2022-08-04

Implicit Conversion performance hurt and how to solve it

SQL Server will perform Implicit Data Type Conversion to convert values from the original data type to another data type, in order to be able to make a comparison on two expressions of different types, when the query didn't explicitly specified the conversion on either side. SQL Server decides which side to apply the implicit conversion based on the Data Type Precedence which lower type will be converted to upper type. These hidden conversions can hurt performance, especially if it has to apply row-by-row. Mostly it will make the query engine to ignore any useful index and so will do table scanning.

Let's do an experiment to show how the problem happens and the solution of it. Here I use the StackOverflow2013 sample database's User table, but I altered the DisplayName column in it to type varchar, as varchar is a lower precedence data type. Then I created an index on this column. Let's see a query that will perform implicit conversion:
DECLARE @p Nvarchar(40);
SET @p = 'Community';
SELECT * FROM Users WHERE DisplayName = @p;

The input parameter @p is Nvarchar type, which is higher precedence than the column type varchar, so the CONVERT_IMPLICIT function was applied on the table column. In this case, the query is not SARGABLE and so it cannot do index seek, the query performs bad. A yellow band on the left-most root SELECT operator also indicates there's an implicit type conversion warning.

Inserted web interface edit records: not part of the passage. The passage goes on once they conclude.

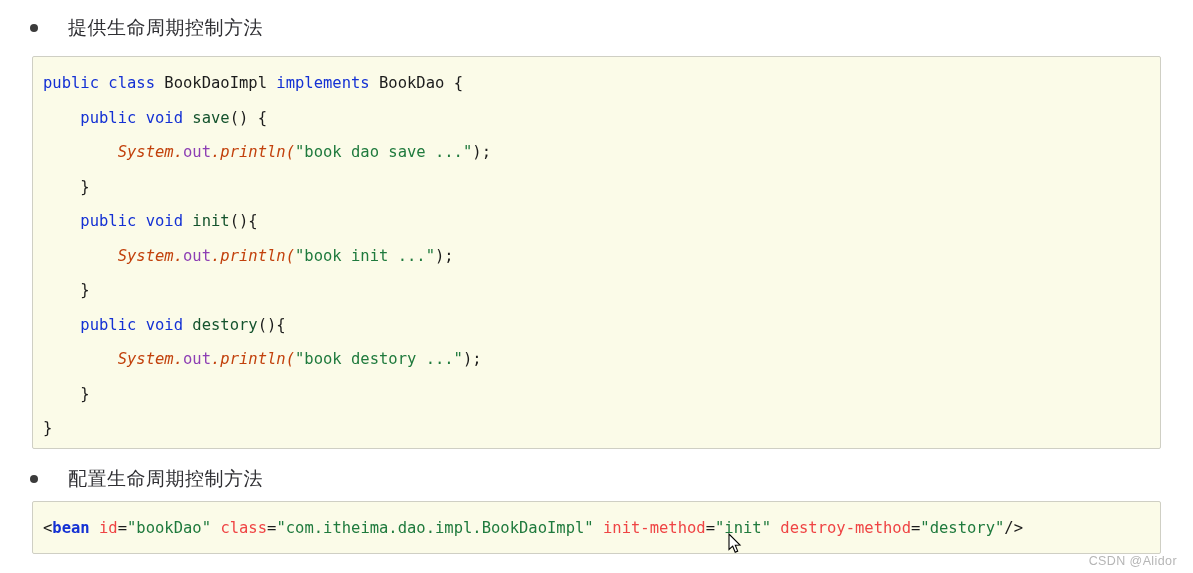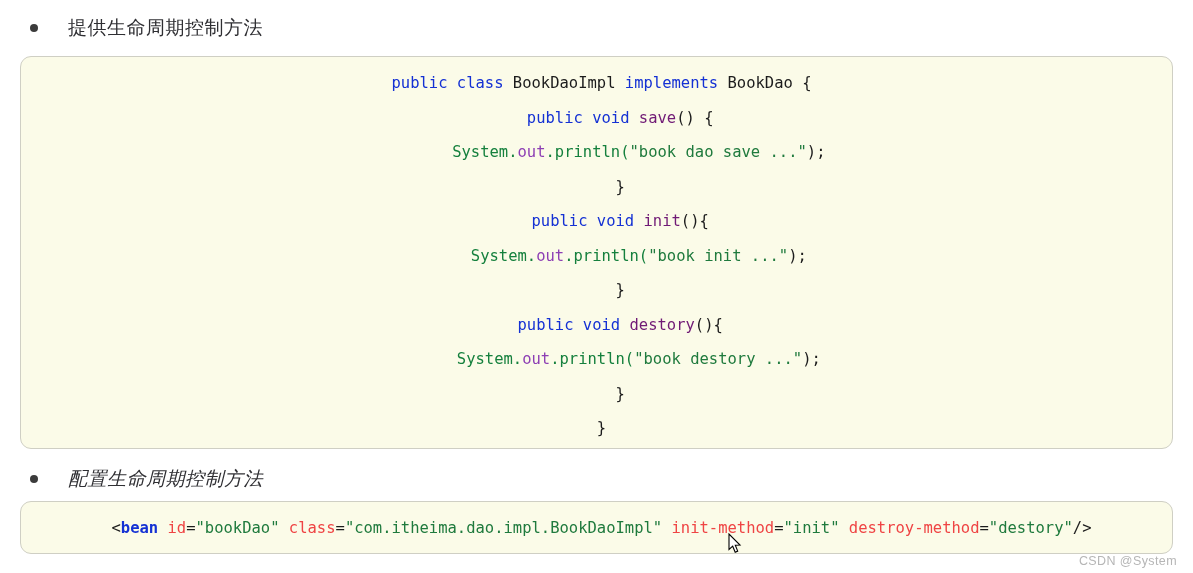"public class BookDaoImpl implements" .code-block { border-radius: 11px -> 2px; margin: 0 20px -> 0 32px; text-align: center -> none }
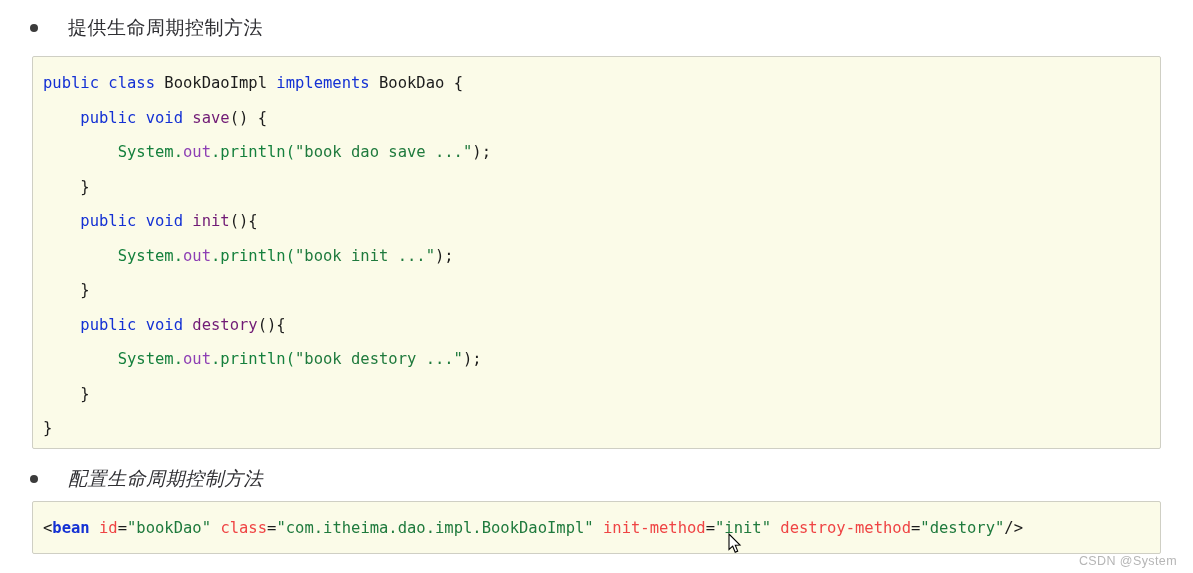"save" .tok-method { color: #701a75 -> #14532d }
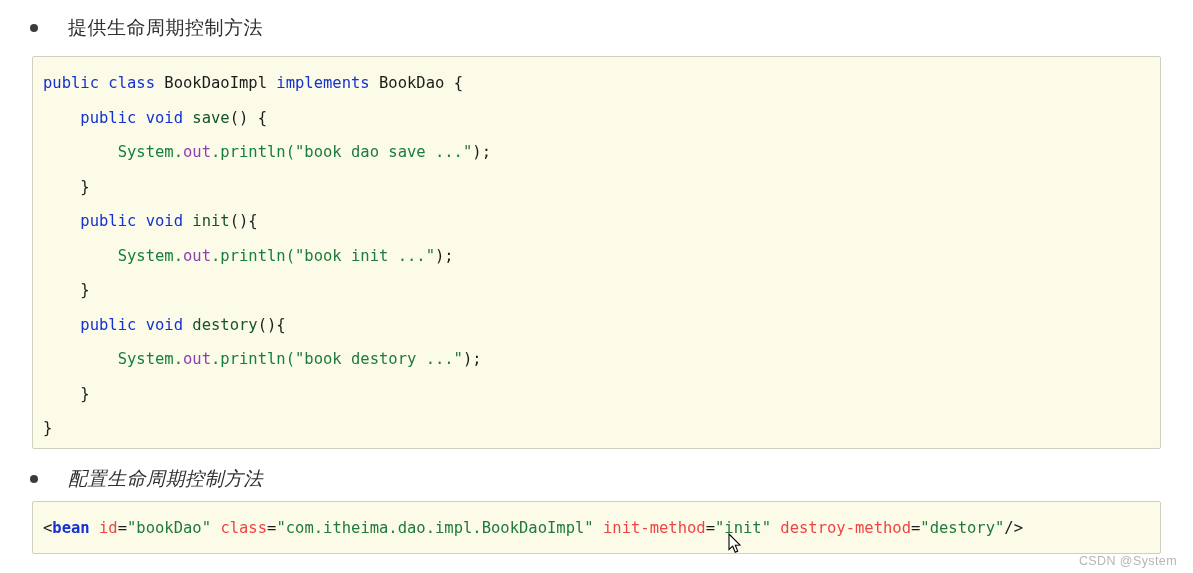"System." .tok-plain { color: #15803d -> #c2410c; font-style: none -> italic }
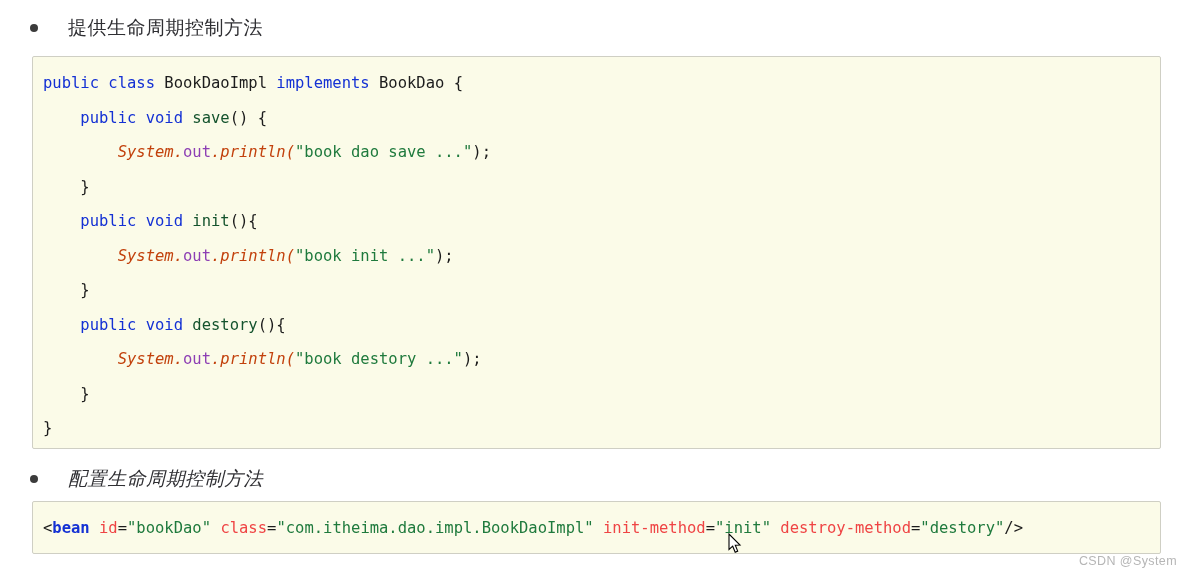"配置生命周期控制方法" #heading-two { font-style: italic -> none }
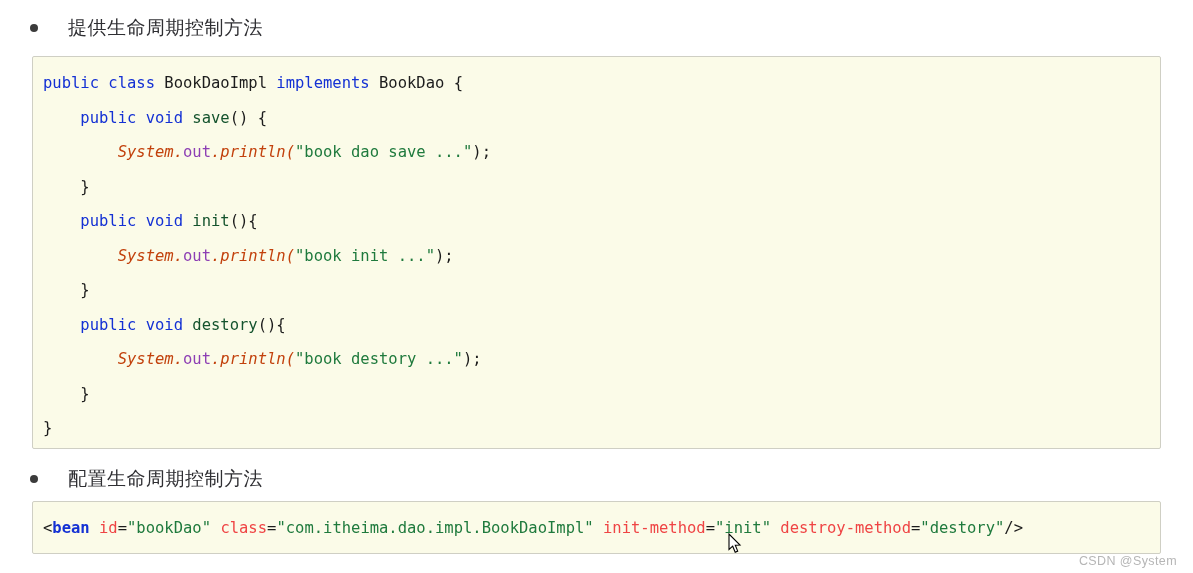"CSDN @System" div { text: @System -> @Alidor }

Let's try to solve it by giving the same type to the parameter:
DECLARE @p varchar(40);
SET @p = 'Community';
SELECT * FROM Users WHERE DisplayName = @p;

Now the query becomes sargable and can do index seek.
Another solution is to do an explicit conversion on the scalar value:
DECLARE @p Nvarchar(40);
SET @p = 'Community';
SELECT * FROM Users WHERE DisplayName = CAST(@p AS varchar(40));

It can get the same good result.

Implicit conversions hurt performance, especially when the implicit conversion causes SQL Server to perform it row-by-row on a table. If we found an implicit conversion in our query, the best solution is to put an explicit conversion somewhere else. For instance, if we have a scalar value, rather than allowing SQL Server to convert the column to match the type of the scalar, we can put an explicit conversion to change the scalar to match the type of the column. This allows SQL Server to choose index seek, and carry out the query with fewer overall resources.